Agente FIFA e fundador da Academia Fidjus di Bideras afirma que o sucesso da operação resultou do esforço conjunto de dirigentes, ativistas, jornalistas e parceiros do Al Ain FC.

Bissau, 21 de junho de 2026
O agente FIFA e empresário desportivo Adilé Domingos Sebastião “Kabi” reagiu publicamente ao regresso dos cinco jovens futebolistas guineenses que se encontravam em situação de vulnerabilidade nos Emirados Árabes Unidos, destacando que a resolução do caso foi resultado de um esforço coletivo e não de uma ação individual.

Numa publicação feita na sua página oficial, Kabi agradeceu a todos os que contribuíram para a solução do problema, sublinhando que a sua intervenção decorreu do compromisso que mantém com o desenvolvimento do futebol guineense e com a proteção dos jovens atletas.
Segundo explicou, após tomar conhecimento da situação através de vídeos divulgados nas redes sociais, contactou imediatamente os seus parceiros do Al Ain FC, solicitando apoio para que os jogadores não permanecessem abandonados em Dubai.

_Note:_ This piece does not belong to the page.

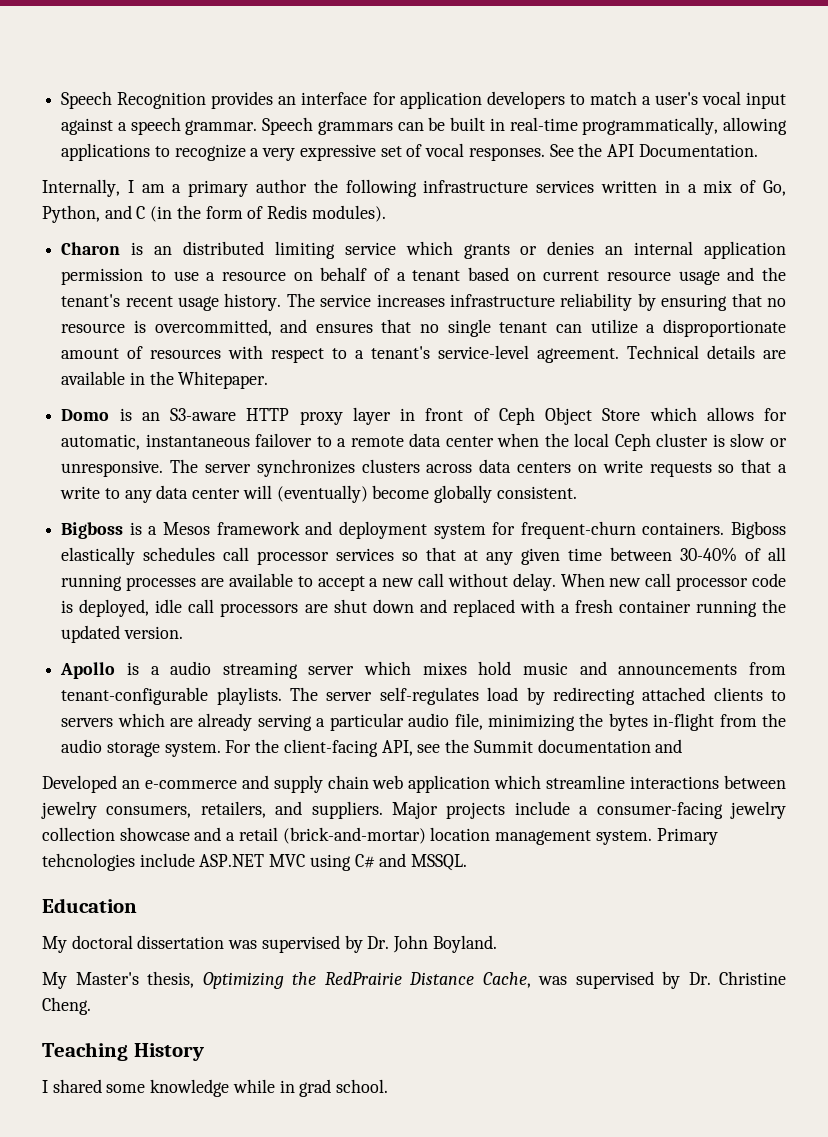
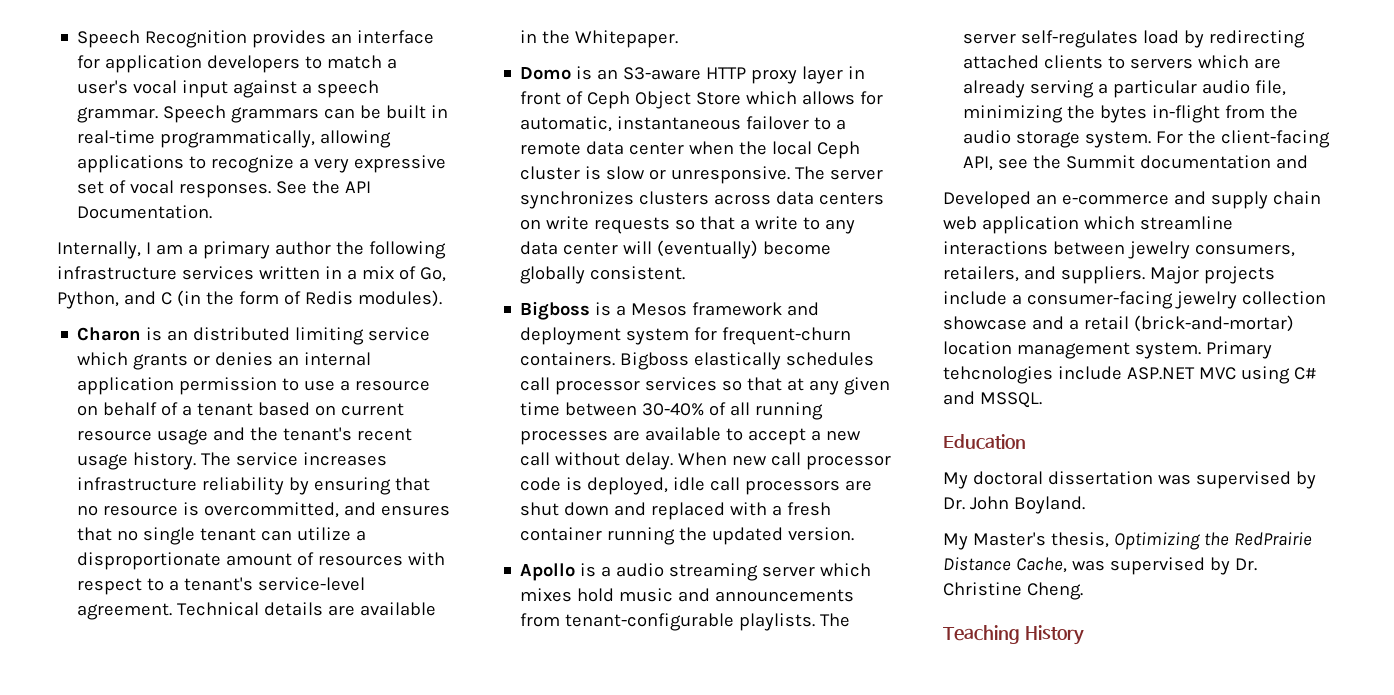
[42,1079,389,1097] // I shared some knowledge while in grad school. -> (1084, 635) none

O empresário fez questão de destacar o papel desempenhado por Abulai Mané, presidente da Associação dos Guineenses Residentes nos Emirados Árabes Unidos, que acolheu e prestou assistência aos atletas durante o período mais difícil. Kabi agradeceu igualmente aos ativistas digitais, jornalistas e cidadãos que ajudaram a divulgar o caso e mobilizaram a opinião pública.

Na sua mensagem, dirigiu um agradecimento especial a Maiga Injai, Malam Metá Dabó e Abdu Mane, entre outras personalidades que acompanharam o processo.

Informações ligadas ao processo indicam que, para viabilizar o regresso dos atletas, foi necessário regularizar a situação migratória dos jogadores junto das autoridades dos Emirados Árabes Unidos. Os atletas terão sido alvo de uma multa acumulada devido ao vencimento do prazo legal de permanência no país, situação que exigiu o pagamento de aproximadamente dois milhões de francos CFA.
Além dos bilhetes de avião disponibilizados pelo Al Ain FC, cada um dos cinco jogadores terá recebido um apoio financeiro de cerca de mil dirhams, concedido pelo clube emiradense para facilitar o regresso e as despesas imediatas dos atletas.

Kabi aproveitou ainda a ocasião para defender uma maior união entre clubes, dirigentes, agentes, jornalistas, ativistas e membros da diáspora, afirmando que o futuro do futebol guineense depende da capacidade de todos trabalharem em conjunto.
Atualmente, a Academia Fidjus di Bideras, fundada por Adilé Domingos Sebastião, conta com 16 jogadores guineenses integrados em clubes nos Emirados Árabes Unidos. Parte destes atletas encontra-se de férias na Guiné-Bissau, enquanto outros prosseguem a sua formação e carreira desportiva naquele país.

O caso dos cinco jovens futebolistas serviu de alerta para os riscos associados a falsas promessas no futebol internacional e reforçou a necessidade de maior acompanhamento e proteção dos atletas guineenses que procuram oportunidades no exterior.